カナダでは文字のみの警告から写真警告に変更した結果、喫煙率が2・9~4・7%減少した可能性があるという。フォン教授は「世界各国での効果はすでに証明されている。カナダの数字を日本に当てはめると、文字のみの警告から写真警告に変更した場合、喫煙者は58万9千人~95万4千人も減少するはずだ」と訴える。

日本でも世論は7割賛成、それなのに…

 日本では現在、たばこ事業法により、パッケージ全体の30%に8種類の注意文言が記されることが規定されているが、写真警告表示は導入されていない。今年6月に開かれた財務省の審議会で議論されたものの、「過度に不快感を与えないようにすることが必要」などとして、当面は見送られる方向になった。

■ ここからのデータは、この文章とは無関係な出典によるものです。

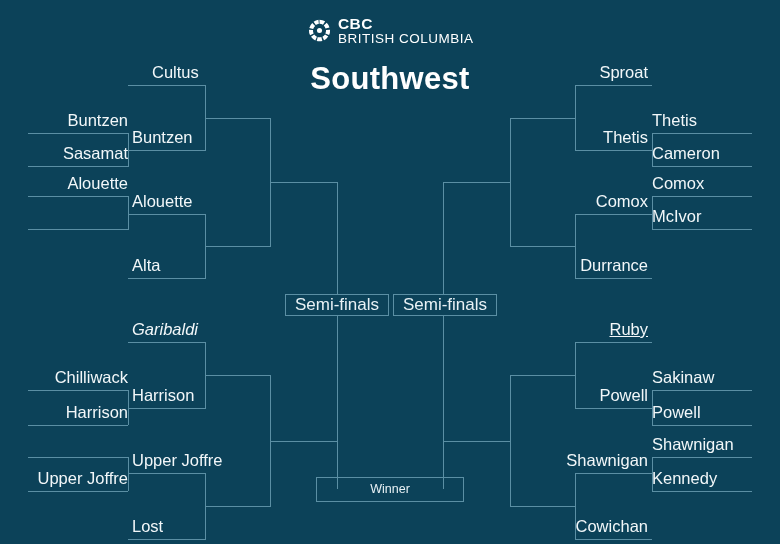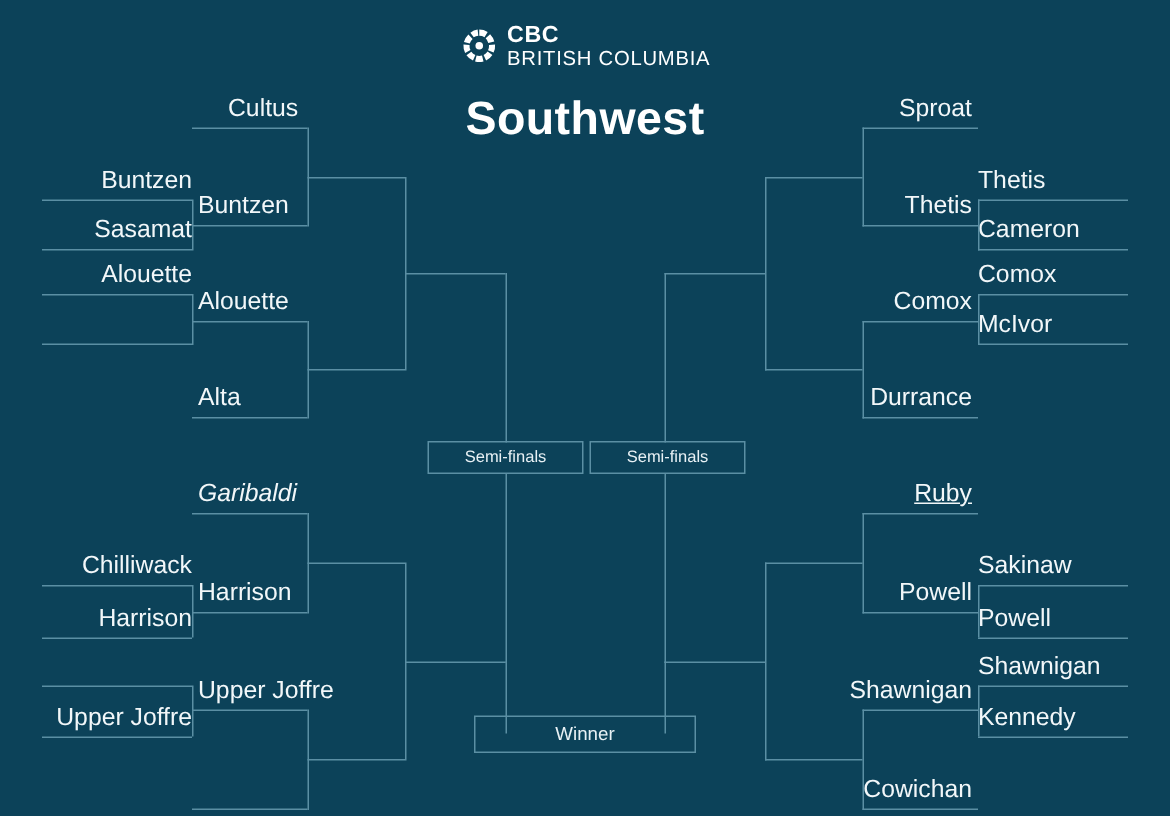--- a/index.html
+++ b/index.html
@@ -96,21 +96,21 @@
     border: 1px solid #5b8fa4;
     color: #e8f1f5;
     text-align: center;
     white-space: nowrap;
     box-sizing: border-box;
   }
   #semi-left, #semi-right {
     width: 104px;
     height: 22px;
     line-height: 20px;
-    font-size: 11px;
+    font-size: 17px;
   }
   #semi-left  { left: 285px; top: 294px; }
   #semi-right { left: 393px; top: 294px; }
   #winner-box {
     left: 316px;
     top: 477px;
     width: 148px;
     height: 25px;
     line-height: 23px;
     font-size: 12.5px;
@@ -180,20 +180,21 @@
   <div class="ln v" style="left:205px; top:214px; height:65px;"></div>
 
   <div class="slot l" style="left:132px; top:316px; width:120px;font-style:italic;">Garibaldi</div>
   <div class="ln h" style="left:128px; top:342px; width:77px;"></div>
   <div class="slot l" style="left:132px; top:382px; width:120px;">Harrison</div>
   <div class="ln h" style="left:128px; top:408px; width:77px;"></div>
   <div class="ln v" style="left:205px; top:342px; height:67px;"></div>
 
   <div class="slot l" style="left:132px; top:447px; width:140px;">Upper Joffre</div>
   <div class="ln h" style="left:128px; top:473px; width:77px;"></div>
+  <div class="slot l" style="left:132px; top:513px; width:120px;">Lost</div>
   <div class="ln h" style="left:128px; top:539px; width:77px;"></div>
   <div class="ln v" style="left:205px; top:473px; height:67px;"></div>
 
   <div class="ln h" style="left:205px; top:118px; width:65px;"></div>
   <div class="ln h" style="left:205px; top:246px; width:65px;"></div>
   <div class="ln v" style="left:270px; top:118px; height:129px;"></div>
 
   <div class="ln h" style="left:205px; top:375px; width:65px;"></div>
   <div class="ln h" style="left:205px; top:506px; width:65px;"></div>
   <div class="ln v" style="left:270px; top:375px; height:132px;"></div>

 ただ、韓国と同じように日本の世論は写真警告表示に前向きだ。国立がん研究センターが今年4月、成人2千人(喫煙者千人、過去の喫煙者500人、非喫煙者500人)を対象に行った調査では、警告表示に画像を入れることについて70%が「賛成」または「強く賛成」と回答している。

 国立がんセンターでは「世界レベルのたばこ対策を目指して、表示面積の拡大や画像つきの警告表示の速やかな導入が重要だ。国民の支持も高い」と結論。日本タバコフリー学会は「国内で年間10万人を大きく上回るタバコ関連病死を考慮すると、たばこの真実を国際的スタンダードの画像警告表示で国民に情報提供することは、FCTCを批准している日本政府の義務だ」と訴えている。